Personal information
- Full name: Zia Shaoul Gorgis
- Place of birth: Habbaniyah, Iraq
- Position: Midfielder

Senior career*
- Years: Team / Apps / (Gls)
- 1948–1950: Levy Civilian
- 1950–1952: Civil Cantonment
- 1952–1954: Sharikat Naft Al-Basra
- 1955–1957: Al-Athori
- 1957–1959: Maslahat Naqil Al-Rukab
- 1959–1960: Al-Minaa
- 1960–1962: Eintracht Frankfurt II

International career
- 1957–1959: Iraq

Managerial career
- 1955–1957: Al-Athori
- 1962–1967: Viktoria Kelsterbach

= Zia Shaoul =

Iraqi former footballer

Zia Shaoul (زيا شاؤول) is an Iraqi former football, who played as a midfielder for Iraq in the 1957 Arab Games.

==Club career==
Zia Shaoul started his footballing career with Levy Civilian and Civil Cantonment in his birthplace of Habbaniyah. he was versatile player, who was able to play in defence, midfield or even as a forward.

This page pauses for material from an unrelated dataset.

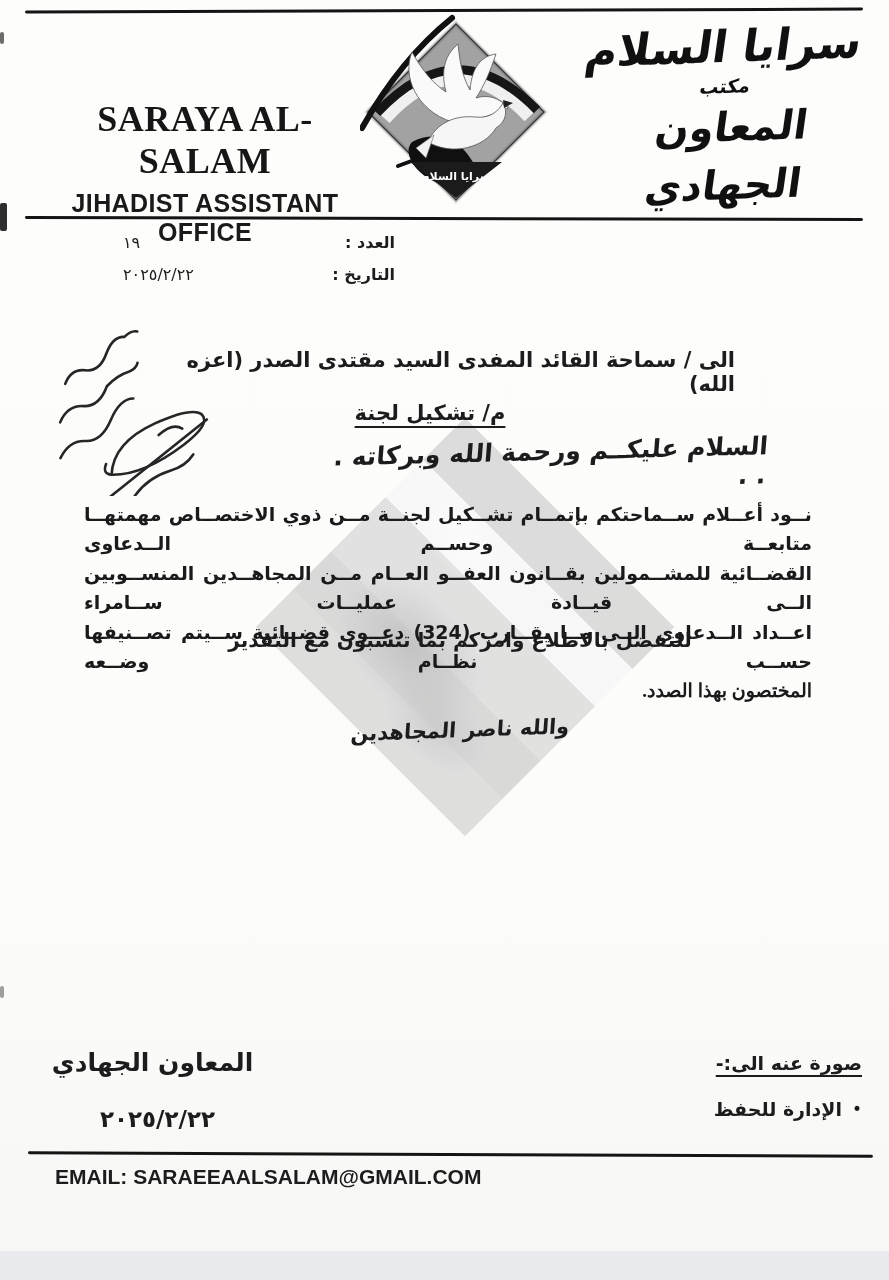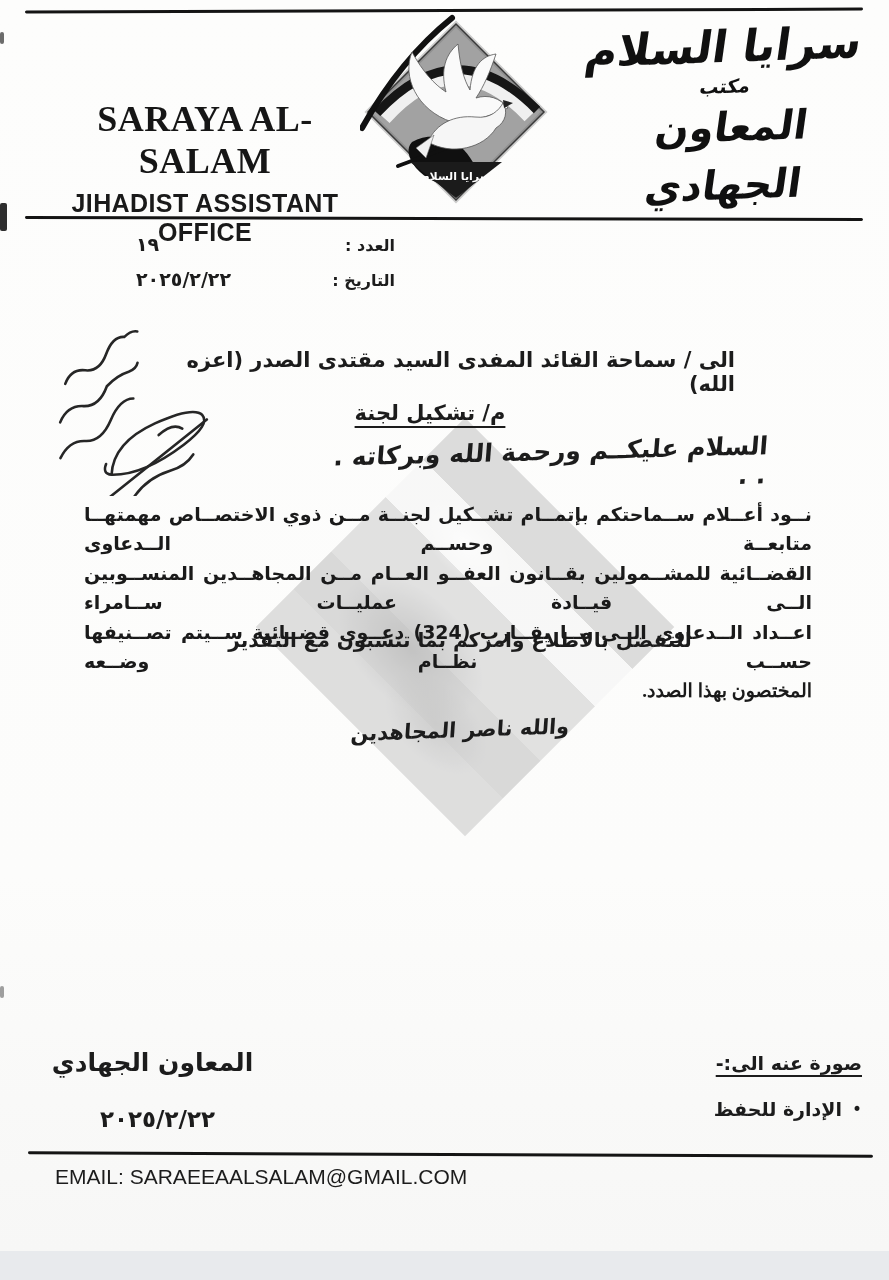"١٩" .meta .val { font-size: 19px -> 16px; font-weight: 700 -> 400; margin-left: 13px -> none }
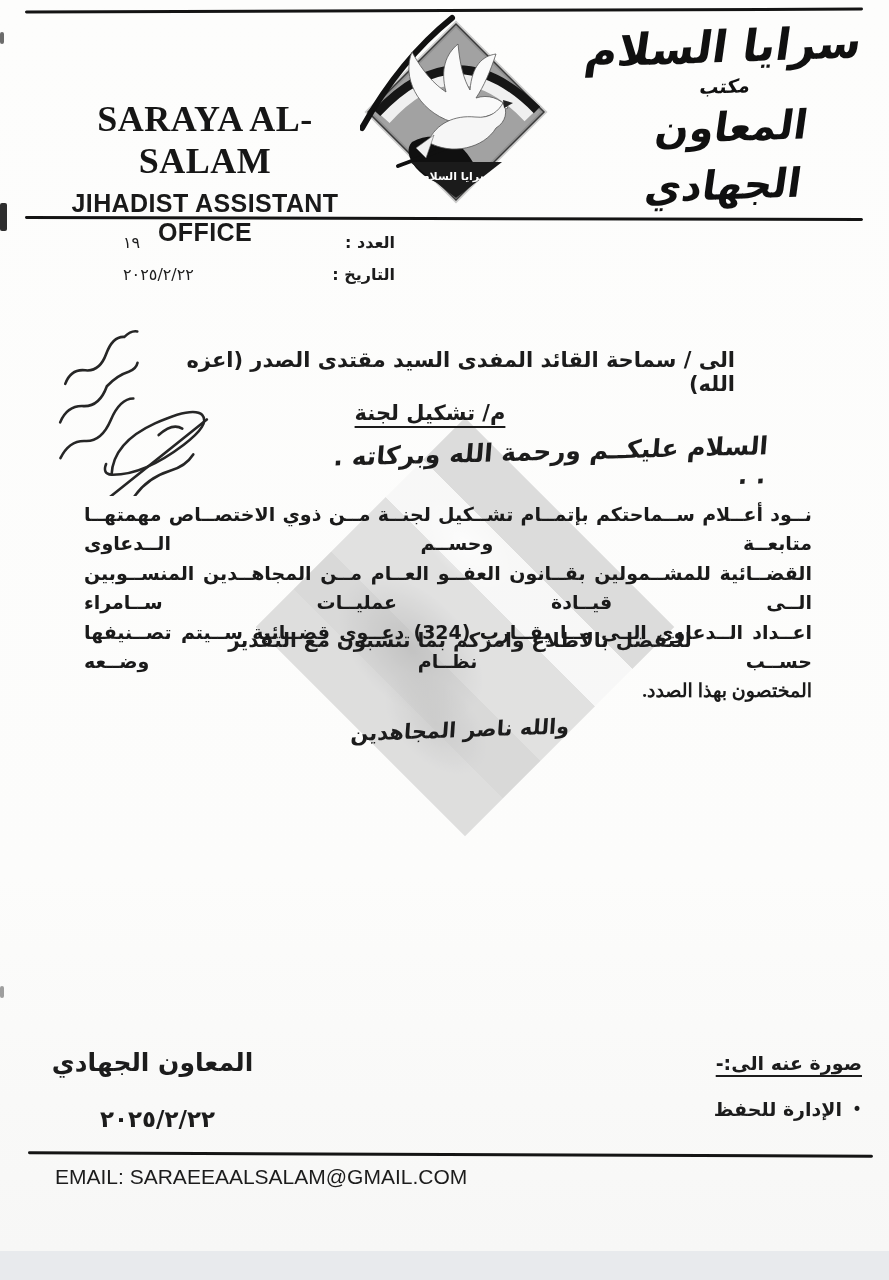"EMAIL: SARAEEAALSALAM@GMAIL.COM" .email { font-weight: 400 -> 700 }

In 1952, he joined Sharikat Naft Al-Basra team, where he played until 1953. In 1955, he moved to Baghdad and was appointed as captain and coach of Al-Athori, he was the first coach of Al-Athori team, who took over in a player-coach role after the team was formed in 1955. In 1957, he joined Maslahat Naqil Al-Rukab. In 1959, he moved to play for the Al-Minaa team, and participated in the match that was held in Basra against Algeria national football team in 1959. In 1961, he left Iraq and joined the amateur team of 1960 European Cup finalists Eintracht Frankfurt of then West Germany. Zia retired from playing in 1962 after the club decided against renewing his contract for another season.

==International career==
Zia Shaoul was first picked to represent Iraq in 1957, when the Iraq coach Ismail Mohammed selected Zia to be a part of his squad to play in 1957 Arab Games. In 1959, Iraq coach Shawqi Abboud chose Zia as part of the national team squad that played several friendly matches with clubs from Eastern European countries.

== Coaching career ==
After retiring Zia coached a local side called Viktoria Kelsterbach for 5 years until he left Germany and immigrated to Canada in 1967. In 1971, he left Canada and immigrated again this time to Australia, where he formed a football team.